Aggressive. Committed. Experienced.

3 kinds of health issues that warn of nursing home abuse

On Behalf of | Mar 16, 2023 | Injuries |

Moving a loved one into a nursing home is both expensive and stressful. Even if an older adult recognizes that they need medical support, they may be very combative about the change or might slump into a depression in response to their new living environment. Family members who feel guilty may space out their visits to their loved ones, which might potentially mean that they overlook warning signs of significant abuse.

The unfortunate truth about nursing home care is that it isn’t equally beneficial for the people at every facility. People at different facilities and with different relationships with their care providers have vastly different experiences in nursing homes. Some will experience significant neglect and outright abuse. These are just some of the warning signs of abuse and neglect that family members must watch for when a loved one moves into a nursing home.

1. Frequent, concerning injuries

If someone has a single injury that results from a fall, that isn’t necessarily reason for concern. However, when an older adult seems to get injured repeatedly, especially when their injuries might be indicative of physical abuse, such as fractured arms and bruising from physical contact, those frequent injuries may require careful documentation so that the family can prove a pattern of abuse.

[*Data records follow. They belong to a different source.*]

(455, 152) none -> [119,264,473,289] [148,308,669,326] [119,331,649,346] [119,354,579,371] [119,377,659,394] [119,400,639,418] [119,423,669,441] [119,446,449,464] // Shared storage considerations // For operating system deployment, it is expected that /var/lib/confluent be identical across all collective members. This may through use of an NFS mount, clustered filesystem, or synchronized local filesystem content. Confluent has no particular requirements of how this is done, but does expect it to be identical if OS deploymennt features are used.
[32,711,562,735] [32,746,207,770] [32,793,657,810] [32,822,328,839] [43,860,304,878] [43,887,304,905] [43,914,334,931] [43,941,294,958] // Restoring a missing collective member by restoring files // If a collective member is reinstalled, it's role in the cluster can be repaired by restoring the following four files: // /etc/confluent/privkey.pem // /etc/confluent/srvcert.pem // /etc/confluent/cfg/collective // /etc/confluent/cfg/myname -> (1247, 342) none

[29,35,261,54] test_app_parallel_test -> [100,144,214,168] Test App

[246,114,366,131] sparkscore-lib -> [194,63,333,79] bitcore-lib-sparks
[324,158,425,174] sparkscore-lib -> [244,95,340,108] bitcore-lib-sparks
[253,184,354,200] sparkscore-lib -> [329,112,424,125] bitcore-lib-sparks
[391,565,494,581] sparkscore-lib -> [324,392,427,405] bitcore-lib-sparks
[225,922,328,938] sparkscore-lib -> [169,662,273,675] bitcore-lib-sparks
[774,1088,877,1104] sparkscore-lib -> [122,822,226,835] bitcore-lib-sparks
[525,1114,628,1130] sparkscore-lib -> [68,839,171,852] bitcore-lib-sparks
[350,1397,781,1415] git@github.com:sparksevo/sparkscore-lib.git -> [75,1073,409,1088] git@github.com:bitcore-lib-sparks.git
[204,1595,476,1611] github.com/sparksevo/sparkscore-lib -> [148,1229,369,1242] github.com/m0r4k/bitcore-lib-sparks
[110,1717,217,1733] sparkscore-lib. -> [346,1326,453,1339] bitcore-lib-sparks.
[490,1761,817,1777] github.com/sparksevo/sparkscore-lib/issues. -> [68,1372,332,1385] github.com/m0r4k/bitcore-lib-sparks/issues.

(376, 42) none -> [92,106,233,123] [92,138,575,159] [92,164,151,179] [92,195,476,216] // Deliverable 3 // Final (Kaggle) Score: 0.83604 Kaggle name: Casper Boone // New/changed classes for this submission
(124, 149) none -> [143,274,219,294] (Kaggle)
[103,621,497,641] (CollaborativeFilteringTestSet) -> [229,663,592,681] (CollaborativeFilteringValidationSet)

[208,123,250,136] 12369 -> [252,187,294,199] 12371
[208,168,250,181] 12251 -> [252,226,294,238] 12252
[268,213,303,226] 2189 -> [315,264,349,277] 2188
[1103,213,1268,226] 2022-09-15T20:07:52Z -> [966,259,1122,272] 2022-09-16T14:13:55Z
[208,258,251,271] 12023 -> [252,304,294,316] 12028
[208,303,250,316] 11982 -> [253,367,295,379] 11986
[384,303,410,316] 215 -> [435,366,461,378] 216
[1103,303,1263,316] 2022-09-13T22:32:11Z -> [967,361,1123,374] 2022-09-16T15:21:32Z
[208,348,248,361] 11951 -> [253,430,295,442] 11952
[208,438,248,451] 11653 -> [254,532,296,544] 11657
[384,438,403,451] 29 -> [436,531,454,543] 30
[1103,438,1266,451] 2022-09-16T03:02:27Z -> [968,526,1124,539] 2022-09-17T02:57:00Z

2. Preventable medical issues

Many people simply assume that bedsores or pressure ulcers are part of nursing home life, but these painful wounds are often preventable if the people at a nursing home provide the appropriate standard of care for residents. Preventable infections and injuries as well as severe infestations could be a warning sign that staff members are not taking proper care of a particular individual or possibly everyone at the facility.

3. Psychological injuries

Although it can be hard to detect the psychological injuries caused by abuse, family members may notice changes in someone’s personality and demeanor while living in a nursing home. Especially if they become depressive, accusatory, combative or extremely withdrawn, those changes could be indicative that they are experiencing not only neglect but outright mistreatment at the hands of the people paid to provide their medical support.

When family members recognize the warning signs of nursing home abuse, they should start keeping records, arrange for their loved one to move to a new facility and/or pursue a civil lawsuit. Making frequent visits and keeping personal records can help those who want to protect their aging loved ones from nursing home abuse and seeking legal guidance can be helpful when abuse has already occurred.